Cantik Cantik Galak

Cantik Cantik Galak
+70


Mendengar apa yang Gea kata kan, Elang tidak bisa menjawab apa pun lagi. Karna, Gea istri nya adalah gadis yang sangat keras kepala.


Melihat Elang tidak juga pergi dari tempat mereka duduk. Maka, Gea berdiri dari duduk nya. Mengajak yang lain juga ikut pergi.


Kakak dan teman nya mengikuti apa yang ia kata kan. Mereka pergi dari sana, tapi Elang menahan tangan Dewa ketika Dewa mau pergi.


"Dewa, bantu aku menjelas kan nya pada Gea. Aku butuh bantuan mu sekarang Dewa." kata Elang.


"Maaf Lang, aku tidak bisa membantu mu.

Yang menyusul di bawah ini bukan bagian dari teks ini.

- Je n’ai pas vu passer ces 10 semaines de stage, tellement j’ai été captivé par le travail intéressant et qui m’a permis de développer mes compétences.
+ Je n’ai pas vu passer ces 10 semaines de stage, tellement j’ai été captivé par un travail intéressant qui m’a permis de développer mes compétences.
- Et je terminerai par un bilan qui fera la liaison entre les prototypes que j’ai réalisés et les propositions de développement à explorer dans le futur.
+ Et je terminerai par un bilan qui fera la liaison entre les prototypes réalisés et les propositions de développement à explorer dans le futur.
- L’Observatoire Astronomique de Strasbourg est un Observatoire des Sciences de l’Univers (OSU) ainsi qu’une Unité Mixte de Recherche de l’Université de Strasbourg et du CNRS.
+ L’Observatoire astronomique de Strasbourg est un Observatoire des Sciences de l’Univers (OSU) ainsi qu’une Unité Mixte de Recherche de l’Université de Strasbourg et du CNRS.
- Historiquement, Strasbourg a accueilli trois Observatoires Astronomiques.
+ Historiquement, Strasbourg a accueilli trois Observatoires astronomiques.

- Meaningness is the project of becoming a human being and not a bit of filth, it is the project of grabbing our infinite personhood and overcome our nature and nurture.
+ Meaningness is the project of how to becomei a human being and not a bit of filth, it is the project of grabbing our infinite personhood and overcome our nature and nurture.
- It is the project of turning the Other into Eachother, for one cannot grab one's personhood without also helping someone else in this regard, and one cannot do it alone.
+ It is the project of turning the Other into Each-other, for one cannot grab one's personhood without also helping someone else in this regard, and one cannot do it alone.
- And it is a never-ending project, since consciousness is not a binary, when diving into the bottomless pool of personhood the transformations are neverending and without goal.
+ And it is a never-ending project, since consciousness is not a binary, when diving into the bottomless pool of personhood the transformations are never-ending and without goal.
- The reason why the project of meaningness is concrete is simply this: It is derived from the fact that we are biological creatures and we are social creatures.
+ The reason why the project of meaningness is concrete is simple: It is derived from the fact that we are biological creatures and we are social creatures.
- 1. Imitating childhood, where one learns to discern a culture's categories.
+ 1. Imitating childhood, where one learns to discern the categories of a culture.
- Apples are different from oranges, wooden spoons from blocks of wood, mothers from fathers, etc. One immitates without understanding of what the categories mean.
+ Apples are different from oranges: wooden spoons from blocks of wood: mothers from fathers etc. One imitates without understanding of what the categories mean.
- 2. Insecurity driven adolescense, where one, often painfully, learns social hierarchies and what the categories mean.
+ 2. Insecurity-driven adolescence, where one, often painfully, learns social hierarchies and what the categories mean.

Kamu harus berjuang sendiri jika ingin istri mu kembali lagi pada mu." kata Dewa sambil melepas kan tangan Elang dari tangan nya.


Elang patah semangat sekarang, ia tidak bisa meminta Dewa untuk membantu nya menjelas kan pada Gea.


"Kak Elang, aku hanya ingin bilang apa yang sebenar nya terjadi di kantin tadi. Kakak jangan salah paham pada ku." kata Danu.


"Aku hanya menghindari Gea dari anak-anak yang membuat nya marah karna berita kakak dan Sella yang beredar itu." kata Danu lagi.


Danu ingin pergi setelah mengata kan apa yang ingin ia kata kan. Tapi, Elang menahan tangan nya.


"Kenapa kamu tidak kaget ketika aku mengata kan Gea adalah istri ku tadi." kata Elang.


"Aku sudah tahu sejak lama, kakak dan Gea telah menikah. Jadi, bagai mana bisa aku kaget tadi ketika kakak bilang kakak suami nya Gea." kata Danu santai.


Elang kaget mendengar kan apa yang Danu kata kan. Bukan kah Gea merahasia kan pernikahan mereka. Bagai mana Danu bisa tahu, jika Gea tidak memberi tahu.


"Dari mana kamu tahu, jika aku dan Gea sudah menikah." kata Elang penasaran.


"Gea sudah mengata kan pada aku dan Rika. Kami sudah tahu jika Gea adalah istri kak Elang." kata Danu.


"Aku hanya ingin kakak tahu satu hal, Gea sebenar nya sayang pada kakak. Hanya saja dia sedang kecewa pada kakak." kata Danu.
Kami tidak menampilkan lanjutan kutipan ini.